Well, I don’t think you can get much more Italy than this. Cinque Terre, meaning Five Lands, is exactly that – five villages connected by hiking trails and a railway. We arrived in the first of the five, Monterosso al Mare on Wednesday evening at about 6:30, and we wandered aimlessly until the guy we were renting an apartment from, Fabio, appeared on the street calling “Janet” (which was me, as it turns out). The kids were overwhelmed, and I was too, to be fair. It was a lot to take in after two full days of driving. Bustling streets, raucous Italian voices, and colourful stucco buildings – all very unfamiliar.

Here are some of the comments over the first few hours:

I don’t like it here.
I didn’t expect it to be so foreign.
It reminds me of India; I didn’t think it would be like India.
I feel like I’m in Alladin.
I want to leave; it’s scary here.

Here are some of the comments on our third and final night here:

I wish we could stay here.
It’s so comfortable here.
This is the best beach I ever went to.
I love Monterroso the best out of all the towns here; it’s so comfortable here.

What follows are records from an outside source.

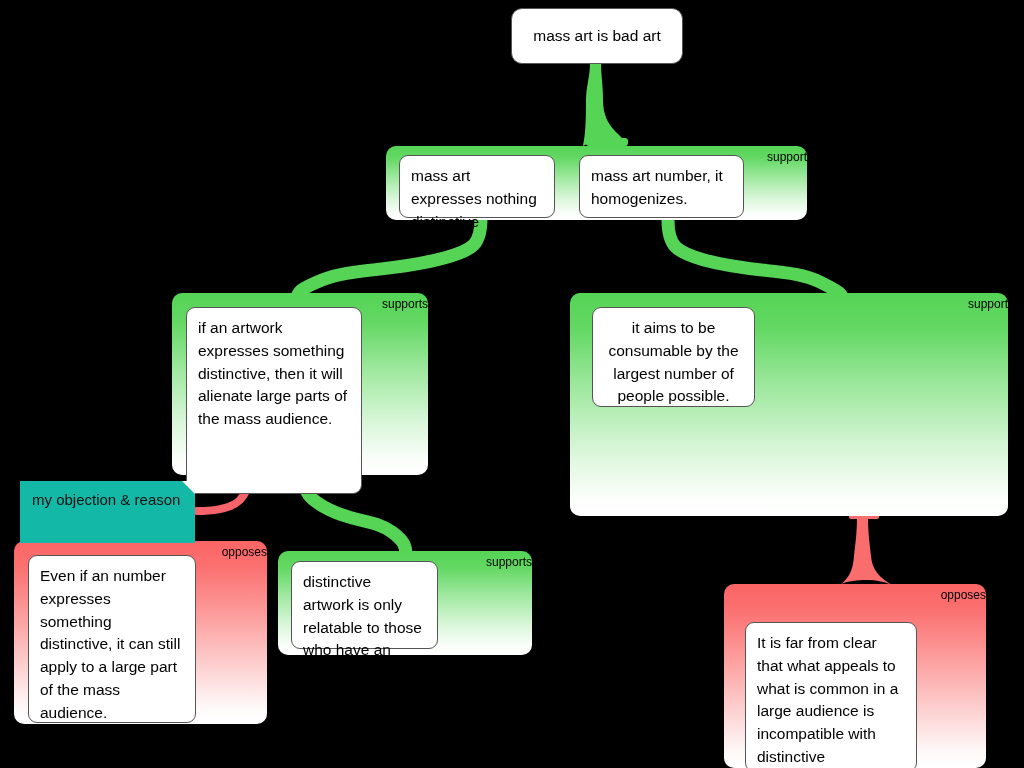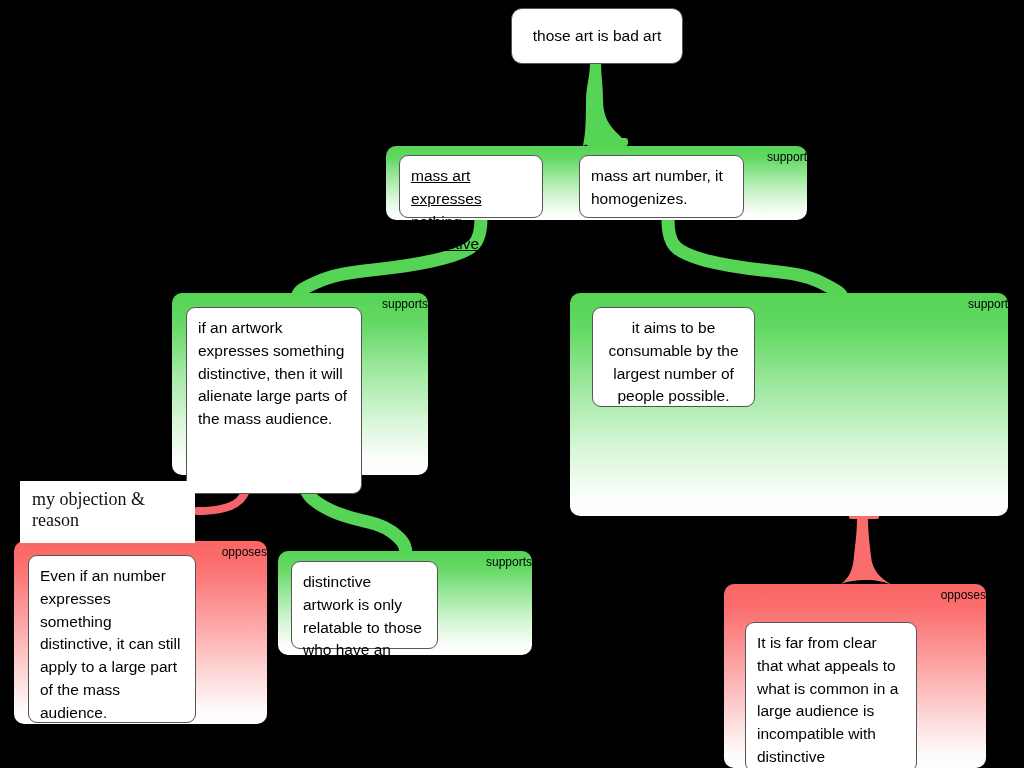"those art is bad art" span { text: those -> mass }
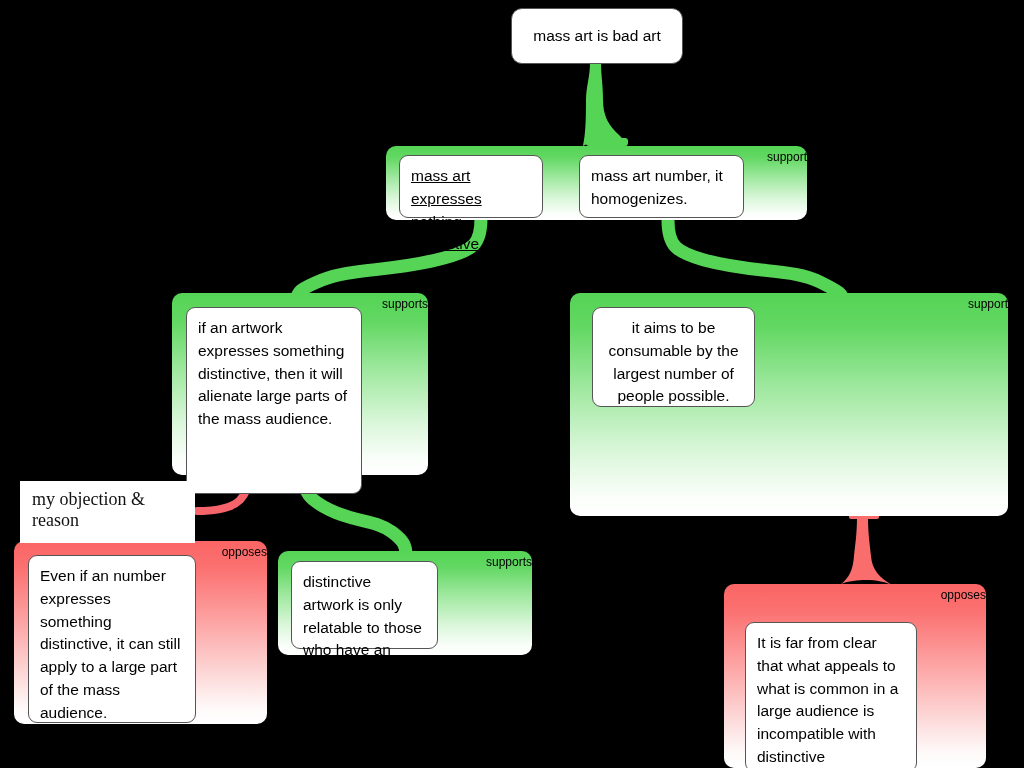"mass art expresses nothing distinctive" div.claim { text-decoration: underline -> none; width: 144px -> 156px }
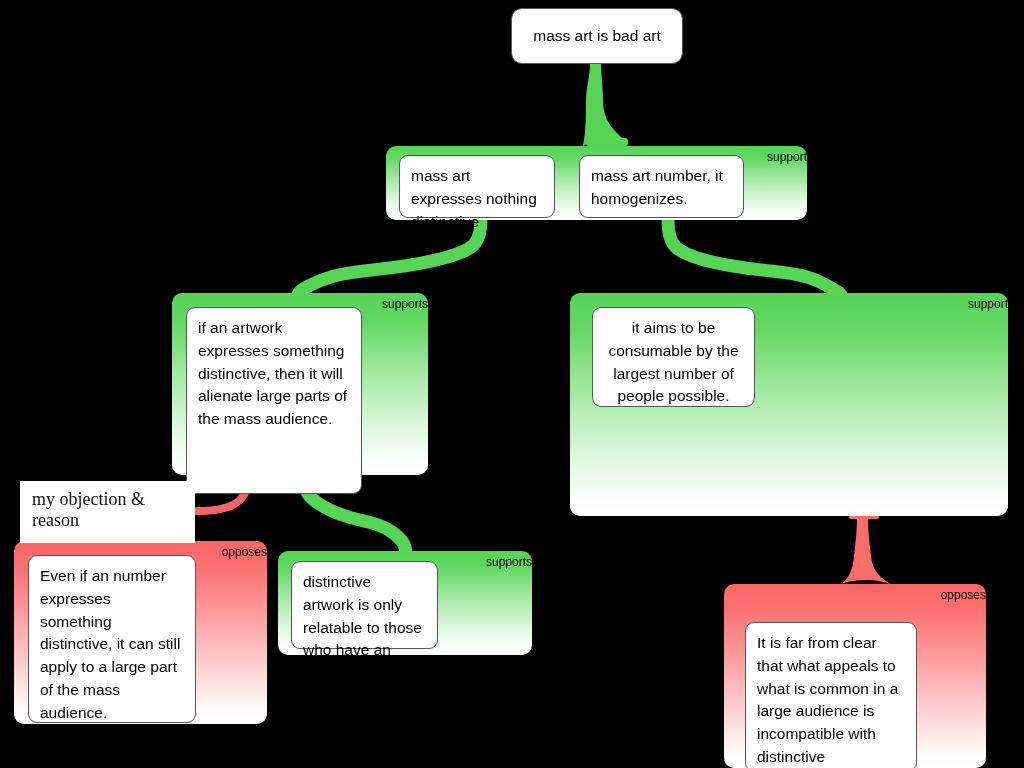"my objection & reason" .sticky { background: #ffffff -> #14b8a6; font-family: Liberation Serif, serif -> Liberation Sans, sans-serif; font-size: 18px -> 15px }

It’s amazing how you get used to a place, and how quickly it can feel like home. The first night they were clinging to us, and tonight they were racing around the streets, dodging tourists, laughing and shouting just like the local kids. They can order their own gelato, count to ten, and say thank you. They even hiked the arduous trail from Monterroso to Vernazza today, a stunning part of the Cinque Terre UNESCO World Heritage trail that links the five towns. It was a two hour, steep uphill trek, on which Liah was occasionally “going to die”, but all in all was quite successful. We saw lemon orchards, and lots of grape vines connected by a little “grape roller coaster” that allowed the farmers to pick way up on the cliffs and get the grapes back down again. The views of the ocean were absolutely stunning.
We also took the train to Riomiaggiore to have a little visit there, and then came back to an afternoon of snorkeling. A lot to fit in a day, but a great one.
This quick trip has reminded us that we need to stay longer in places. We are really just getting our bearings, figuring out how to read the menus, where to buy the best bread, where the freshest pastries can be found, and it’s time to go! Well worth the stop though, even though it was a hairy drive getting here – I would definitely consider a train in if we were to ever do this again.
Off to the Adriatic Coast tomorrow!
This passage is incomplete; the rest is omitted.